One student has read Rumiyah magazine, an IS publication. He notes that the issue was “written in English for English-speaking readers by people who speak English well.” A column called Just Terror Tactics, he says, could be a headline on the cover of US Weekly.

The class continues to discuss the stylistic choices of jihadist media and how their treatment is tailored to certain aspects of the message. Propaganda by and about Osama Bin Laden was “appropriately rustic in its production value,” a student says. “You saw jihadis in a cave filmed with a camcorder. The low quality of the production matches the pristine brutality of their thought.”

Current jihadist media is higher quality: “Articles have been laid out in InDesign; they’ve got video fades going,” the student says.

Another student says the IS video looks like a UN production with statistics and infographics.

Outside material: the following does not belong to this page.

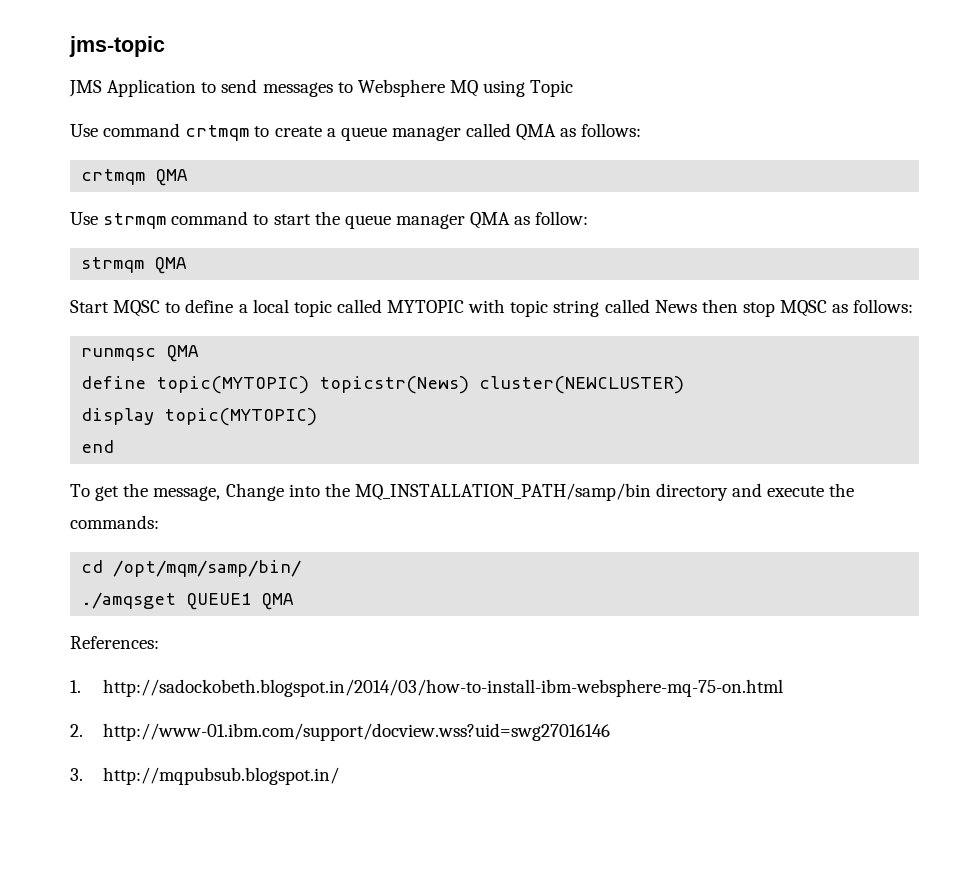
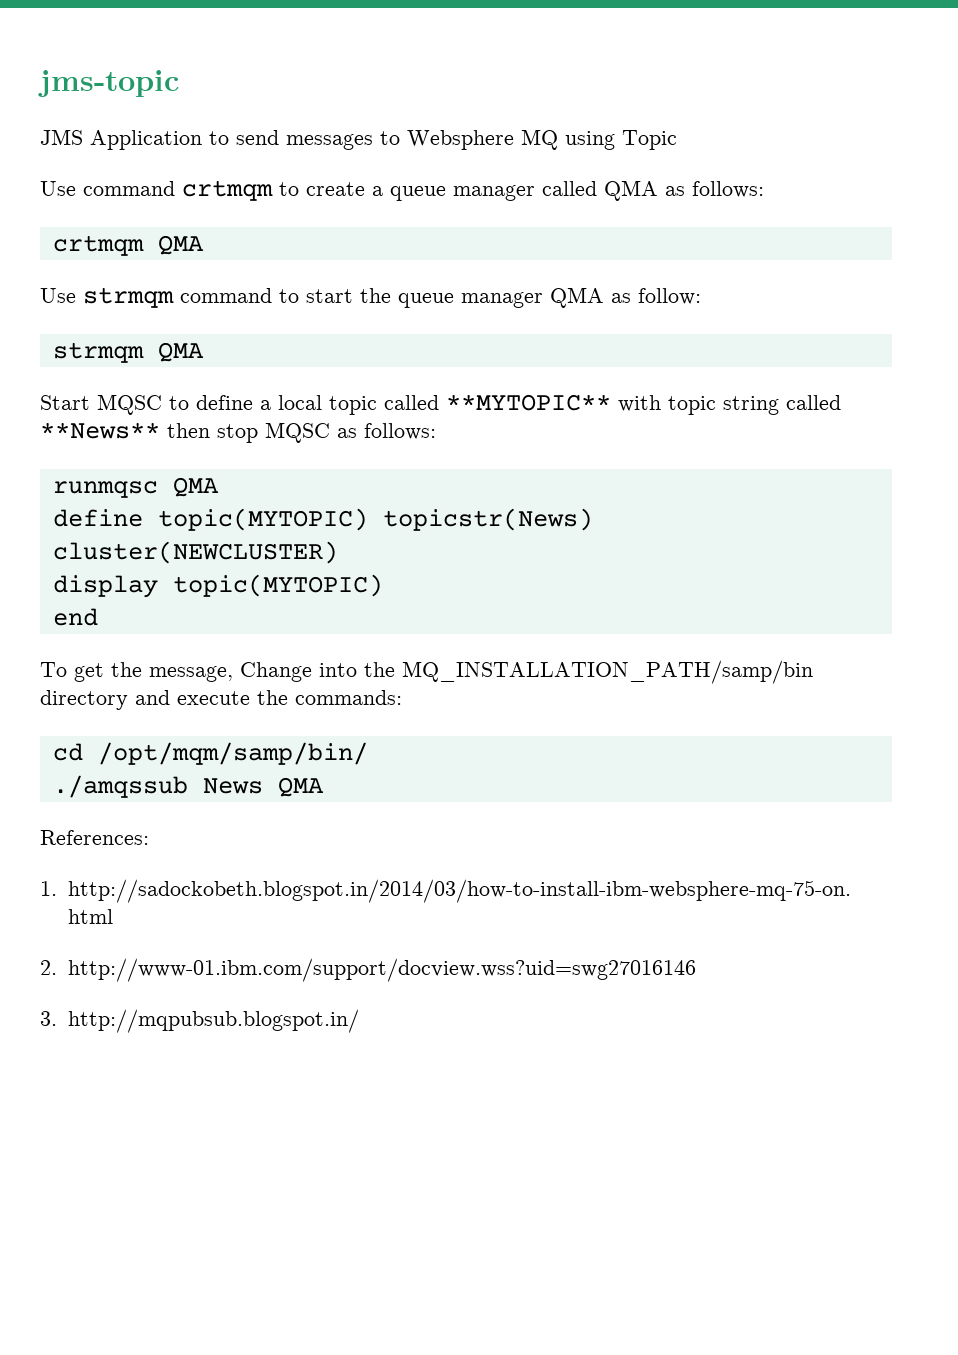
- Start MQSC to define a local topic called MYTOPIC with topic string called News then stop MQSC as follows:
+ Start MQSC to define a local topic called **MYTOPIC** with topic string called **News** then stop MQSC as follows:
- ./amqsget QUEUE1 QMA
+ ./amqssub News QMA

Elfenbein brings the class discussion back to the day’s reading, covering fundamentalist groups’ historical context and an analysis of jihadist literature, including the Hamas Charter (1990) and Osama Bin Laden’s declaration of war against America (1996).

As a capstone project for the course, each student writes an essay on a text by an Islamic political thinker of their choice.

Beethoven or Bust: Musical Canon Building in Nineteenth-Century Culture
Abigail Fine, PhD’17, Music

In a tiny second-floor classroom in Goodspeed Hall during the fifth week of spring quarter, Abigail Fine, PhD’17, reminds her students of the previous week’s assignment: find a cover of a song that changes the original’s tenor from highbrow to lowbrow or vice versa.

The notion of high- and lowbrow and their applications is the week’s theme in Fine’s course on how canonical artworks “rise to the top like oil on water.” Fine explains outside of class that the course not only “polemicizes or deconstructs the canon but pieces together a mosaic of historical and cultural explanations for how canons form.”

The syllabus outlines the week’s focus on musical elitism between and within genres and the rift between serious art and entertainment, particularly in nineteenth-century culture. The class begins with a discussion of culturally enforced binaries and who the arbiters of highbrow art might be.

Fine asks the students if they know the origin of the terms “highbrow” and “lowbrow.” When no one answers, she warns: “Steel yourselves to be offended.” The concept comes from the pseudosciences of physiognomy and phrenology, which attribute personality traits and intellectual capacity to the shape of skulls and facial features.

She shows a figure from the 1889 book New Physiognomy captioned “Grades of Intelligence,” illustrating different skull shapes based on race. The eyebrow prominence is a focal point: a higher brow, attributed to “Europeans,” indicated greater intelligence, while a lower brow, attributed to the “negro,” indicated a low grade of intelligence. The students murmur in disapproval.

She brings the discussion back to music by explaining that in the mid-1800s, phrenologists made casts of the skulls of composers, including Beethoven, Schubert, and Haydn, and attempted to correlate their skeletal structures to their musical styles.

The class then explores the ethical baggage of defining art as high- or lowbrow, which leads to the power dynamics that shape tastes and eventually influence canon building.

Fine hoped to revise and retool the curriculum for a graduate workshop at the University of Hawai'i at Mānoa, where she joined the faculty this fall.